No, he corrected himself, the children were his kind. As he had told Jase, without explaining, he knew that they were human. He had tested it the only way he could, by the only means available.
Eve walked beside him, her hand seeking his. “Doc,” she cooed, her birdlike singsong voice loving. He gently took their child from her arms, kissing it.
At over sixty years of age, it felt odd to be a new father, but if his lover had her way, as she usually did, his strange family might grow larger still.
Together, the five of them headed into the forest, and home.
This was an early story, and I broke my heart over it. The idea is a good one, but not a happy one. I didn’t know how to handle it. Presently I tossed it in my file cabinet to die.
Ten years later I met Steven Barnes at a LASFS meeting. It struck me that he might be able to do something with “The Locusts.”
Take a lesson: this is the only easy way to collaborate. The effort you put into the story is already lost. The other writer has invested no effort, and need not. “Can you do something with this?” “No.”
Steve said, “Yes.”
• • •
• • •
All of them had craters. At least one crater. Three long, narrow asteroids in succession…and each had a deep crater at one end. One rock twisted almost into a cashew shape; and the crater was at the inside of the curve. Each asteroid in the sequence had a big deep crater in it; and always a line through the center would have gone through the rock’s center of mass.

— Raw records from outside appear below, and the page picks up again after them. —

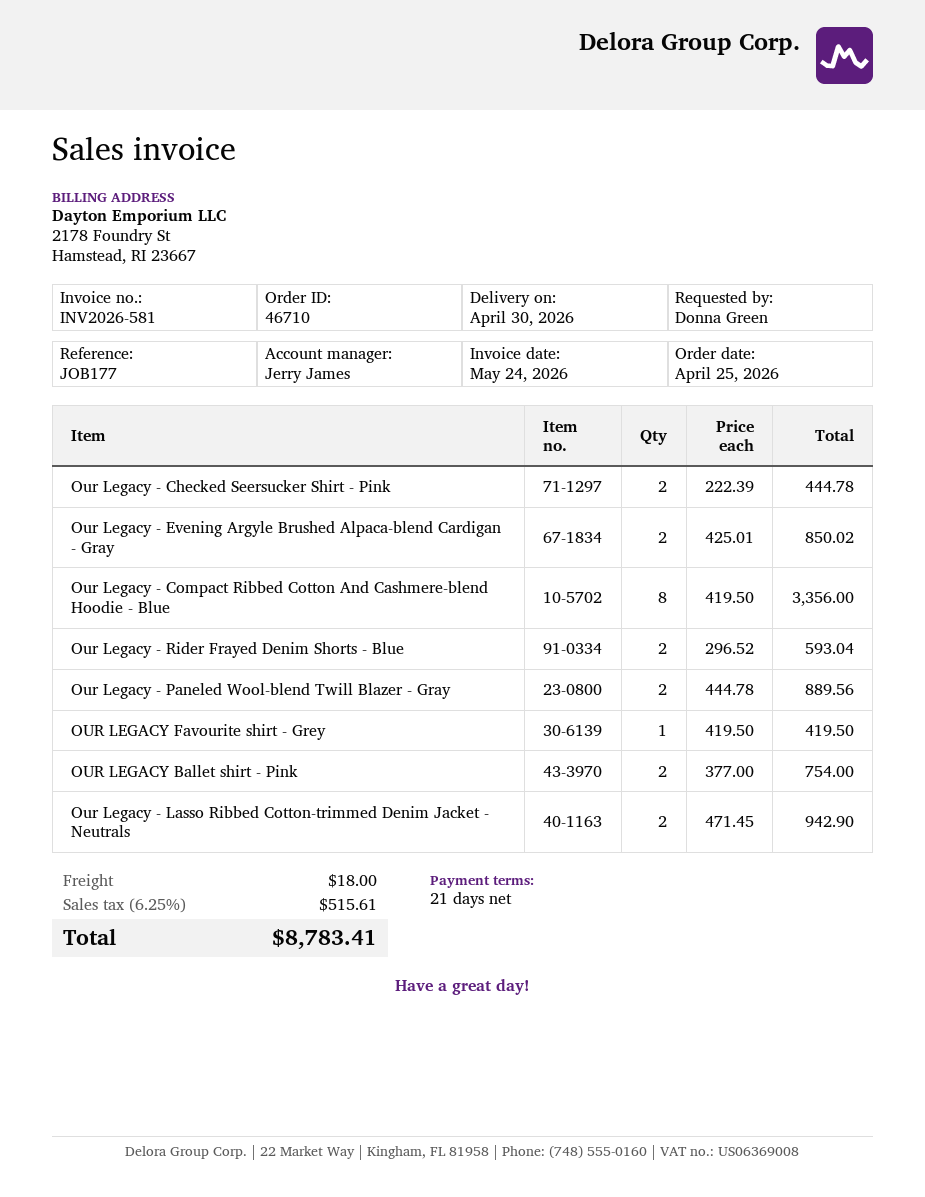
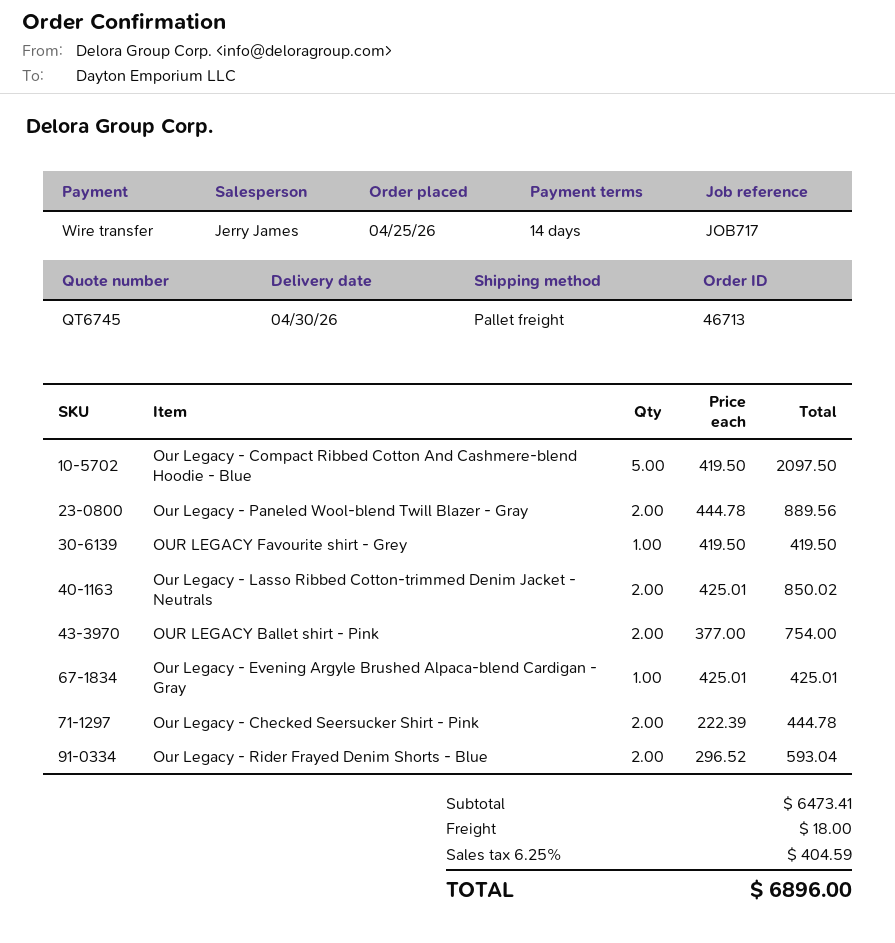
order number: 46710 -> 46713
payment terms: 21 days -> 14 days
reference: JOB177 -> JOB717
Our Legacy - Evening Argyle Brushed Alpaca-blend Cardigan - Gray: 2 x 425.01 = 850.02 -> 1 x 425.01 = 425.01
Our Legacy - Compact Ribbed Cotton And Cashmere-blend Hoodie - Blue: 8 x 419.50 = 3356.00 -> 5 x 419.50 = 2097.50
Our Legacy - Lasso Ribbed Cotton-trimmed Denim Jacket - Neutrals: 2 x 471.45 = 942.90 -> 2 x 425.01 = 850.02
tax: 6.25% = 515.61 -> 6.25% = 404.59
total: 8783.41 -> 6896.00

Bury felt fear and laughter rising in him. “Yes, I see. You found that every one of those asteroids had been moved into place artificially. Therefore you lost interest.”
THE MOTE IN GOD’S EYE, 1974
From THE MOTE IN GOD’S EYE
[with JERRY POURNELLE]
Jerry Pournelle suggested that we try a collaboration. Working with David Gerrold on The Flying Sorcerers had been fun, so…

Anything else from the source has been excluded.